DOI: http://dx.doi.org/10.18203/2320-6012.ijrms20172012

A study on the prevalence of obesity and metabolic syndrome among students of a medical college

Srinivas G. N. S. V Kandula, Sasi Sekhar T. V. D., Shruti Kongara, Santhosh Kumar Arepalli

Abstract


Background: Obesity is emerging as a serious problem throughout the world. The overall life expectancy is significantly shortened and the quality of life decreased in those who are excessively overweight. Metabolic syndrome (MetS) is characterized by a constellation of individual risk factors of cardiovascular disease. Central obesity is a key feature of this syndrome, reflecting the fact that the syndrome’s prevalence is driven by strong relationship between waist circumference and increasing obesity. Awareness about MetS in medical students is the need of the hour.

Methods: This cross-sectional study was conducted at Dr. PSIMS and RF, Chinnoutpalli, Andhra Pradesh, India involving 400 medical students. A pre-tested questionnaire, measurement of blood pressure, fasting glucose level, fasting lipid profile, anthropometric variables such as height, weight, waist circumference and hip circumference were taken. Metabolic syndrome was defined based on the International Diabetes Federation criteria. Data was processed using SPSS version 16. T-test, chi-square test, fisher’s exact test, anova and odd’s ratio were used for statistical analysis.

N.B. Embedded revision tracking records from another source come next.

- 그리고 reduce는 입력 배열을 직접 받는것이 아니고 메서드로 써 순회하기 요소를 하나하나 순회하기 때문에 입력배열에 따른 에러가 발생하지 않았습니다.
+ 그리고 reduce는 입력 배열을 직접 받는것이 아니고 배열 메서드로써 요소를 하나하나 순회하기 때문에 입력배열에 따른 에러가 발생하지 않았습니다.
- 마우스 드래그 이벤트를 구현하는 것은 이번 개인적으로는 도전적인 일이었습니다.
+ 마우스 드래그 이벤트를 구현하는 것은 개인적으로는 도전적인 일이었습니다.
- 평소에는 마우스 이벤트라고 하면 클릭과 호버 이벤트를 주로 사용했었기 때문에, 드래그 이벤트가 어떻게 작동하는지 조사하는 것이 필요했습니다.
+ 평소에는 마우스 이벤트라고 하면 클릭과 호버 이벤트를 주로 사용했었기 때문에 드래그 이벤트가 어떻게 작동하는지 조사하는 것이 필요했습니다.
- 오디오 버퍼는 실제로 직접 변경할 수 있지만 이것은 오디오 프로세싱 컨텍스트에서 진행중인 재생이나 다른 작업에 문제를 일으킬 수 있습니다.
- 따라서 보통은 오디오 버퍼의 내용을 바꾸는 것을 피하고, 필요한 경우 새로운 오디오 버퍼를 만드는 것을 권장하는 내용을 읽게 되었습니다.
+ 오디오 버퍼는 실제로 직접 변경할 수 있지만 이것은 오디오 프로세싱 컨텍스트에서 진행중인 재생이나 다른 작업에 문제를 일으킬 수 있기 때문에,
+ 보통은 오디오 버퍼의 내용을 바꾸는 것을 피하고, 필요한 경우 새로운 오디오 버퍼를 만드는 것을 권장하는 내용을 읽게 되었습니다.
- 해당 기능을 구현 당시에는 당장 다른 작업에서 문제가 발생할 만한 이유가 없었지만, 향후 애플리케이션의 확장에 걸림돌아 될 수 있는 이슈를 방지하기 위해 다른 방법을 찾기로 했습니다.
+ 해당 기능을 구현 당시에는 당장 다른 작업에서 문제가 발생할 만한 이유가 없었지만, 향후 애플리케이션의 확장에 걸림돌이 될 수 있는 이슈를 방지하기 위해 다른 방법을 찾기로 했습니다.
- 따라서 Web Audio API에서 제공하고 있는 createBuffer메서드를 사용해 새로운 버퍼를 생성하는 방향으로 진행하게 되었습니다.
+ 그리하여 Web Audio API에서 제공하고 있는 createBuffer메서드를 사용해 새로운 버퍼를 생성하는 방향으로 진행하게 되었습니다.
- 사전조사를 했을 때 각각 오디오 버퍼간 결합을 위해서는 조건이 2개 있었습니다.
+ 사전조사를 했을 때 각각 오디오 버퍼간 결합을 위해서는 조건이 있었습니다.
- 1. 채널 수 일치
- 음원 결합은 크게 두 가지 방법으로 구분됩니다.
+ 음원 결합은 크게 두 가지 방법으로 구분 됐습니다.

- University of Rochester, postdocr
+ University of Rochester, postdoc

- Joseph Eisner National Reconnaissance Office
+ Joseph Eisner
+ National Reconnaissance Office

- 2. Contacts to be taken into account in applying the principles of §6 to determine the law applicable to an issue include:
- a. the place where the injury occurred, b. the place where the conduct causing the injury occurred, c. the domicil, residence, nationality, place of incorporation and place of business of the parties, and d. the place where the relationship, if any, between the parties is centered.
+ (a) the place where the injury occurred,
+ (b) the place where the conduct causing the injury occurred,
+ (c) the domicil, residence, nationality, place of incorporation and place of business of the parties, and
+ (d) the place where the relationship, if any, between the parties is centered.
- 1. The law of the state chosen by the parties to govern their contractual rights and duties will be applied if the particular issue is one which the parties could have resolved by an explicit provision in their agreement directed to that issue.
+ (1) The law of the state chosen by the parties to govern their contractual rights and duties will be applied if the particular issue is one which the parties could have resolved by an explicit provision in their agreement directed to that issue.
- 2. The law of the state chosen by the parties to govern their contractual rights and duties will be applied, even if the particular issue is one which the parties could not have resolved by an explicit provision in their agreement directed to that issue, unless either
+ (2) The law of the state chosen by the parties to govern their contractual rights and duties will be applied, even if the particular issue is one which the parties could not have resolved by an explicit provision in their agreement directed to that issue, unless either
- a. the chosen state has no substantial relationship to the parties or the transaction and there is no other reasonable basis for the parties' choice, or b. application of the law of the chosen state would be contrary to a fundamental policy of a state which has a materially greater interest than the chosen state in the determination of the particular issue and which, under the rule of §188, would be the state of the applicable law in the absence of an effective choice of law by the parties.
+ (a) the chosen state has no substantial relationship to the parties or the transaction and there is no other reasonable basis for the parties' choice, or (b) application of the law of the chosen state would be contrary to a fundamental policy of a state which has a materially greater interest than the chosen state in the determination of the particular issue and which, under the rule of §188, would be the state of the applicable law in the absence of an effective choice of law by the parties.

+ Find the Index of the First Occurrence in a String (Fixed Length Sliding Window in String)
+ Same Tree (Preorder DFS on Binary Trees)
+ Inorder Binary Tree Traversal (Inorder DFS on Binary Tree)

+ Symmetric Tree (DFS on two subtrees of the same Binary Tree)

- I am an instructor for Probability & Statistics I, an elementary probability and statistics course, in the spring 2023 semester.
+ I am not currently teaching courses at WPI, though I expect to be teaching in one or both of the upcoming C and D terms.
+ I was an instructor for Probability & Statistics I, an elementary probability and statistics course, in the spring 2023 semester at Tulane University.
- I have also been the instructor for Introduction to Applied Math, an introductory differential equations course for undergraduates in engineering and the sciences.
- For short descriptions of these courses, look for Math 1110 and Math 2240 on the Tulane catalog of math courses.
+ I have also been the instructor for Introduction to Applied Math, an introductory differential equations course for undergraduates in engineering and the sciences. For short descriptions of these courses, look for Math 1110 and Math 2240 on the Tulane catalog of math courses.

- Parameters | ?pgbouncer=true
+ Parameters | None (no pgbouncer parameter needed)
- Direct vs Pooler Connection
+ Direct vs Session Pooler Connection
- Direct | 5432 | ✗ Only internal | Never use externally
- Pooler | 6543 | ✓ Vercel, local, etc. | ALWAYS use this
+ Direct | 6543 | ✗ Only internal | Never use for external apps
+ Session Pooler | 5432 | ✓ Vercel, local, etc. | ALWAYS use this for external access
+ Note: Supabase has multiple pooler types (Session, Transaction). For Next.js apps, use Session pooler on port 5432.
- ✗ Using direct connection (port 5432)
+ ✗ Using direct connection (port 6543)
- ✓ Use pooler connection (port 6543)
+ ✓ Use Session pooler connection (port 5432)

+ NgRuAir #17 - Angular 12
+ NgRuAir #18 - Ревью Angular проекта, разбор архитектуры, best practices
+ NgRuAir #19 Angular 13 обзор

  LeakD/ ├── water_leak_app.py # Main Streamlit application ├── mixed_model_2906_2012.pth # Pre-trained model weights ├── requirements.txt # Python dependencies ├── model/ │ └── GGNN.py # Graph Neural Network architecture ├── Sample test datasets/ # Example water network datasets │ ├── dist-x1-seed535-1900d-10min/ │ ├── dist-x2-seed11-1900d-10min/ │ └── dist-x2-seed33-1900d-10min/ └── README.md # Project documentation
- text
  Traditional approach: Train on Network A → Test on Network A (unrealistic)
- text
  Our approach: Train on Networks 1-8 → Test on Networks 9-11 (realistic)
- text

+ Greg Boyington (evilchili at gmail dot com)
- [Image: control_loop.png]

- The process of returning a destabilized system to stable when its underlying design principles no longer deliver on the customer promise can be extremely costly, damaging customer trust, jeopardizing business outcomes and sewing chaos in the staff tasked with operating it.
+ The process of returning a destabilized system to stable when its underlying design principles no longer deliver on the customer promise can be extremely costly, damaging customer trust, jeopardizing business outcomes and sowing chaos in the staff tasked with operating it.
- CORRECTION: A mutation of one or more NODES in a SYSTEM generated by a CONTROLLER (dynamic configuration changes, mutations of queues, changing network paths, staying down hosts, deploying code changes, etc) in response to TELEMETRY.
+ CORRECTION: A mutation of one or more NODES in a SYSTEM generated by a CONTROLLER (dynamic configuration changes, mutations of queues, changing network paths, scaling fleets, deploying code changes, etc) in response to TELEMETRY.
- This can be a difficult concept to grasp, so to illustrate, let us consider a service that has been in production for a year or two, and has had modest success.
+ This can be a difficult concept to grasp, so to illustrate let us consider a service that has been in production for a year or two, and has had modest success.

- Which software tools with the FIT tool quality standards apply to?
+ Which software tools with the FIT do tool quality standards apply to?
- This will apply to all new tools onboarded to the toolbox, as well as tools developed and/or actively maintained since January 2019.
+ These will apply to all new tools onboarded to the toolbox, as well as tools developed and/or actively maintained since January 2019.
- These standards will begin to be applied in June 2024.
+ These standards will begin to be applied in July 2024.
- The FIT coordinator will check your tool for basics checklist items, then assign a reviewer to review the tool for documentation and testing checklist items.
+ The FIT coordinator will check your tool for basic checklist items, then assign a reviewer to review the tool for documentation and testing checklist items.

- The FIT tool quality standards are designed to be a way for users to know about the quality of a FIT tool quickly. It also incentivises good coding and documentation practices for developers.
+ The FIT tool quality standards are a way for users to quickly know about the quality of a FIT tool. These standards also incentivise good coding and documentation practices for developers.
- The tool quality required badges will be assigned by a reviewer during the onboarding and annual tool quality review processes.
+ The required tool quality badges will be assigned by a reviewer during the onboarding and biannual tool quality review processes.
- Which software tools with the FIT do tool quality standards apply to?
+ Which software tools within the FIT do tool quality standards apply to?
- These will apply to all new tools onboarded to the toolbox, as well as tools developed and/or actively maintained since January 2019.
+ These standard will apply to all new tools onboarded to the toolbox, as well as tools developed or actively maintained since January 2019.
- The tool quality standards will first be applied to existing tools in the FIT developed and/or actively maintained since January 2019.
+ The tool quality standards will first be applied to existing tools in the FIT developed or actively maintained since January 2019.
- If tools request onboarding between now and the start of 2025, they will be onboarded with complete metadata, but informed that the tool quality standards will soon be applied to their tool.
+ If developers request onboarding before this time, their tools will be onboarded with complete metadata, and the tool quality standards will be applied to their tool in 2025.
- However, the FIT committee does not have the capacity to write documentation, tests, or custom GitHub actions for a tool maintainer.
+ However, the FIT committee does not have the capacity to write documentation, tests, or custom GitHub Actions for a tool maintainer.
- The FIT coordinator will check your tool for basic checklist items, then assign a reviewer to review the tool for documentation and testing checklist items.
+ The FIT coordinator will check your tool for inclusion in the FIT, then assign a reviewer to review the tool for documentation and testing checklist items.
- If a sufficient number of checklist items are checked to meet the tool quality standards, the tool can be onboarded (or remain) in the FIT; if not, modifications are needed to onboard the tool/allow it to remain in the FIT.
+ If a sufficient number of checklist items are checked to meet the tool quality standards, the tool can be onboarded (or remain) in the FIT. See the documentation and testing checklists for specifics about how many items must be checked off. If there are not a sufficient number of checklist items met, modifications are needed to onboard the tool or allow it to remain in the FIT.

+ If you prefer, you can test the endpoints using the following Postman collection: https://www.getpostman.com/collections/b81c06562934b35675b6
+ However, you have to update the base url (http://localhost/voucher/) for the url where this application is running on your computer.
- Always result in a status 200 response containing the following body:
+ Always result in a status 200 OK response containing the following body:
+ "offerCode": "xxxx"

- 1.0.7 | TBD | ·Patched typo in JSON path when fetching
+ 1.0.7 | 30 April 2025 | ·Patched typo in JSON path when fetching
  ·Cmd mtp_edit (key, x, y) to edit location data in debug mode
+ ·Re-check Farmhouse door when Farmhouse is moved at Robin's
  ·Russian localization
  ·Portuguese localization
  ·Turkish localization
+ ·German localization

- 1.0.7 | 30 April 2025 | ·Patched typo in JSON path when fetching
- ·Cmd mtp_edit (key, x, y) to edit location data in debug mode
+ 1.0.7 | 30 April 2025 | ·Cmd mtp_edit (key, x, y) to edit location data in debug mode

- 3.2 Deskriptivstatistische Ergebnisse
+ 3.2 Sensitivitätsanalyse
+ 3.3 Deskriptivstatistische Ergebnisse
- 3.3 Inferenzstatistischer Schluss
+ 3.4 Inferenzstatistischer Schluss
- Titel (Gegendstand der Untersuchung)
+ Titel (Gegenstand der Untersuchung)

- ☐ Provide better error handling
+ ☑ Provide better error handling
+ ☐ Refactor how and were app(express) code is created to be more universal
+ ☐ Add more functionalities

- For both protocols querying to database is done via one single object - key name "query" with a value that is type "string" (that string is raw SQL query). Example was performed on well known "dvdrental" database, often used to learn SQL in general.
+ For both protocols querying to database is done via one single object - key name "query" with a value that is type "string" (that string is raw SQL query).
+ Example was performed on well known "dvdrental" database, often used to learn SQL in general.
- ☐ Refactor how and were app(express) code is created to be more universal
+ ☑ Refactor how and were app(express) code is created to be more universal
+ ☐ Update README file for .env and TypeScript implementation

Results: 59% of the study population was female. The prevalence of obesity was 4%, with majority being males (81.25%) The MetS prevalence as per the International diabetes federation (IDF) criteria was 6% (n=24). The prevalence of MetS in males was 12.19% (n=20) and in females 1.69%. (n=4). The risk of developing metabolic syndrome is high among those who smoke, consume alcohol, consume junk food and sleep for longer durations.

Conclusions: The prevalence of metabolic syndrome is 6%. A significant association is established between life style habits like smoking, alcohol consumption, junk food consumption, sleep duration and MetS.